• [To do]: Retype every line of the data, keeping each word exactly.

• [Source data]:
************
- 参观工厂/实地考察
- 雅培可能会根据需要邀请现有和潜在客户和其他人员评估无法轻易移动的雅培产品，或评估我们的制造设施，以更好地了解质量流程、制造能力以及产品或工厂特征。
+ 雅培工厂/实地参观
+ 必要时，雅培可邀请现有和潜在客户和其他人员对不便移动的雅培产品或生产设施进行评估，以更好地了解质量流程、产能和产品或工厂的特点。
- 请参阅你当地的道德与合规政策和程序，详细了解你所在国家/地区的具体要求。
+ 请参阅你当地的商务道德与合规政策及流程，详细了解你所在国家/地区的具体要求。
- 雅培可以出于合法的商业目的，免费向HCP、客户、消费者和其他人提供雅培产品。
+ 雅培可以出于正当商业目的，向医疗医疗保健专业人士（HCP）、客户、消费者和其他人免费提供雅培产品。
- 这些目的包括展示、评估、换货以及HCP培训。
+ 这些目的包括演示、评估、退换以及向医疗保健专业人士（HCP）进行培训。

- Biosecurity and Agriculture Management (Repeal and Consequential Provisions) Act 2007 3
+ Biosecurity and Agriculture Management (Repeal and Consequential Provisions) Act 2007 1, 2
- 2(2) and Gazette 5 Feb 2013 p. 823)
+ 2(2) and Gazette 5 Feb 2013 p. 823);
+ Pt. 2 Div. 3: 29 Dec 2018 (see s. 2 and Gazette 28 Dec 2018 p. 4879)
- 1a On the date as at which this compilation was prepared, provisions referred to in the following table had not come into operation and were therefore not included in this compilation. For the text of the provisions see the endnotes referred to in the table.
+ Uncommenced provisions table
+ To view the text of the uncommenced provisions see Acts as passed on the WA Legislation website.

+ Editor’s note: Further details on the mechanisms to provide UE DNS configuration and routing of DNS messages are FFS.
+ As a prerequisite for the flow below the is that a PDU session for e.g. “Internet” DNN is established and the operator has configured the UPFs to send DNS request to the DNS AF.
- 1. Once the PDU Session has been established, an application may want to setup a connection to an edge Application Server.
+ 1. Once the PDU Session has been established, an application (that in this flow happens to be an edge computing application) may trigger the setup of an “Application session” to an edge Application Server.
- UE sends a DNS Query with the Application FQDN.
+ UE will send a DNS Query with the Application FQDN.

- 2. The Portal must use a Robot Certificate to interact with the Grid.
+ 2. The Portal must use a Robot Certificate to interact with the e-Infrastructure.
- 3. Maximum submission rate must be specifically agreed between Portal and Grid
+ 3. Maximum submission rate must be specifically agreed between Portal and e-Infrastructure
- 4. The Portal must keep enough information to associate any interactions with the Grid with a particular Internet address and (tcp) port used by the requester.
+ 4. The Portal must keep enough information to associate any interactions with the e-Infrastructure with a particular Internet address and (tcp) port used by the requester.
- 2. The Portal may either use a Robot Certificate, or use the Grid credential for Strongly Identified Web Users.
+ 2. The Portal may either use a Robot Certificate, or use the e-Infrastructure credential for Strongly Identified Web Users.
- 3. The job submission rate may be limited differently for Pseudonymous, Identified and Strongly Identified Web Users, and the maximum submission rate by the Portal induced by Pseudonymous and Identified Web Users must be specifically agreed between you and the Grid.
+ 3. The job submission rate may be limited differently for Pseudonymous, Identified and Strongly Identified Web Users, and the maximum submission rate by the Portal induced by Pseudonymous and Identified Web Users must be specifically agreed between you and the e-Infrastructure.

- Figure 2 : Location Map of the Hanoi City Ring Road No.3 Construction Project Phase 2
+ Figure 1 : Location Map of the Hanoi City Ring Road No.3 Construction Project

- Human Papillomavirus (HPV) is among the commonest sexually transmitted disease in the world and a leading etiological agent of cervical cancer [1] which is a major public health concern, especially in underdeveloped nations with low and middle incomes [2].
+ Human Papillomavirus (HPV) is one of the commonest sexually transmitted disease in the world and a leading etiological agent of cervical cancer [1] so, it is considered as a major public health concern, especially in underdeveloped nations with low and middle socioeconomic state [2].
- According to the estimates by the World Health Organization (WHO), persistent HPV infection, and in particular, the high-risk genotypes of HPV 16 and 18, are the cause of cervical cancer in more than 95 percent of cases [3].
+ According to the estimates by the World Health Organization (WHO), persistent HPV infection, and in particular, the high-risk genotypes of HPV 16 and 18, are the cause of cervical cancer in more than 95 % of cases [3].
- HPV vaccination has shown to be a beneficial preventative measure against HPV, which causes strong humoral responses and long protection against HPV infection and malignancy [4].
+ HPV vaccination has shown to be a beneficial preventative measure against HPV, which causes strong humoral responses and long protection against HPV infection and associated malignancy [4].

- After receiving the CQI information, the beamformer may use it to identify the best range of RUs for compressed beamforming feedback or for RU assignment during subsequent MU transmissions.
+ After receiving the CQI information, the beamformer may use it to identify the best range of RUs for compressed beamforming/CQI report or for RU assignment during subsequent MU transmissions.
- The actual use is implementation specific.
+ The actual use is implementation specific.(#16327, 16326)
************
• [Response to this task]:
- 参观工厂/实地考察
- 雅培可能会根据需要邀请现有和潜在客户和其他人员评估无法轻易移动的雅培产品，或评估我们的制造设施，以更好地了解质量流程、制造能力以及产品或工厂特征。
+ 雅培工厂/实地参观
+ 必要时，雅培可邀请现有和潜在客户和其他人员对不便移动的雅培产品或生产设施进行评估，以更好地了解质量流程、产能和产品或工厂的特点。
- 请参阅你当地的道德与合规政策和程序，详细了解你所在国家/地区的具体要求。
+ 请参阅你当地的商务道德与合规政策及流程，详细了解你所在国家/地区的具体要求。
- 雅培可以出于合法的商业目的，免费向HCP、客户、消费者和其他人提供雅培产品。
+ 雅培可以出于正当商业目的，向医疗医疗保健专业人士（HCP）、客户、消费者和其他人免费提供雅培产品。
- 这些目的包括展示、评估、换货以及HCP培训。
+ 这些目的包括演示、评估、退换以及向医疗保健专业人士（HCP）进行培训。

- Biosecurity and Agriculture Management (Repeal and Consequential Provisions) Act 2007 3
+ Biosecurity and Agriculture Management (Repeal and Consequential Provisions) Act 2007 1, 2
- 2(2) and Gazette 5 Feb 2013 p. 823)
+ 2(2) and Gazette 5 Feb 2013 p. 823);
+ Pt. 2 Div. 3: 29 Dec 2018 (see s. 2 and Gazette 28 Dec 2018 p. 4879)
- 1a On the date as at which this compilation was prepared, provisions referred to in the following table had not come into operation and were therefore not included in this compilation. For the text of the provisions see the endnotes referred to in the table.
+ Uncommenced provisions table
+ To view the text of the uncommenced provisions see Acts as passed on the WA Legislation website.

+ Editor’s note: Further details on the mechanisms to provide UE DNS configuration and routing of DNS messages are FFS.
+ As a prerequisite for the flow below the is that a PDU session for e.g. “Internet” DNN is established and the operator has configured the UPFs to send DNS request to the DNS AF.
- 1. Once the PDU Session has been established, an application may want to setup a connection to an edge Application Server.
+ 1. Once the PDU Session has been established, an application (that in this flow happens to be an edge computing application) may trigger the setup of an “Application session” to an edge Application Server.
- UE sends a DNS Query with the Application FQDN.
+ UE will send a DNS Query with the Application FQDN.

- 2. The Portal must use a Robot Certificate to interact with the Grid.
+ 2. The Portal must use a Robot Certificate to interact with the e-Infrastructure.
- 3. Maximum submission rate must be specifically agreed between Portal and Grid
+ 3. Maximum submission rate must be specifically agreed between Portal and e-Infrastructure
- 4. The Portal must keep enough information to associate any interactions with the Grid with a particular Internet address and (tcp) port used by the requester.
+ 4. The Portal must keep enough information to associate any interactions with the e-Infrastructure with a particular Internet address and (tcp) port used by the requester.
- 2. The Portal may either use a Robot Certificate, or use the Grid credential for Strongly Identified Web Users.
+ 2. The Portal may either use a Robot Certificate, or use the e-Infrastructure credential for Strongly Identified Web Users.
- 3. The job submission rate may be limited differently for Pseudonymous, Identified and Strongly Identified Web Users, and the maximum submission rate by the Portal induced by Pseudonymous and Identified Web Users must be specifically agreed between you and the Grid.
+ 3. The job submission rate may be limited differently for Pseudonymous, Identified and Strongly Identified Web Users, and the maximum submission rate by the Portal induced by Pseudonymous and Identified Web Users must be specifically agreed between you and the e-Infrastructure.

- Figure 2 : Location Map of the Hanoi City Ring Road No.3 Construction Project Phase 2
+ Figure 1 : Location Map of the Hanoi City Ring Road No.3 Construction Project

- Human Papillomavirus (HPV) is among the commonest sexually transmitted disease in the world and a leading etiological agent of cervical cancer [1] which is a major public health concern, especially in underdeveloped nations with low and middle incomes [2].
+ Human Papillomavirus (HPV) is one of the commonest sexually transmitted disease in the world and a leading etiological agent of cervical cancer [1] so, it is considered as a major public health concern, especially in underdeveloped nations with low and middle socioeconomic state [2].
- According to the estimates by the World Health Organization (WHO), persistent HPV infection, and in particular, the high-risk genotypes of HPV 16 and 18, are the cause of cervical cancer in more than 95 percent of cases [3].
+ According to the estimates by the World Health Organization (WHO), persistent HPV infection, and in particular, the high-risk genotypes of HPV 16 and 18, are the cause of cervical cancer in more than 95 % of cases [3].
- HPV vaccination has shown to be a beneficial preventative measure against HPV, which causes strong humoral responses and long protection against HPV infection and malignancy [4].
+ HPV vaccination has shown to be a beneficial preventative measure against HPV, which causes strong humoral responses and long protection against HPV infection and associated malignancy [4].

- After receiving the CQI information, the beamformer may use it to identify the best range of RUs for compressed beamforming feedback or for RU assignment during subsequent MU transmissions.
+ After receiving the CQI information, the beamformer may use it to identify the best range of RUs for compressed beamforming/CQI report or for RU assignment during subsequent MU transmissions.
- The actual use is implementation specific.
+ The actual use is implementation specific.(#16327, 16326)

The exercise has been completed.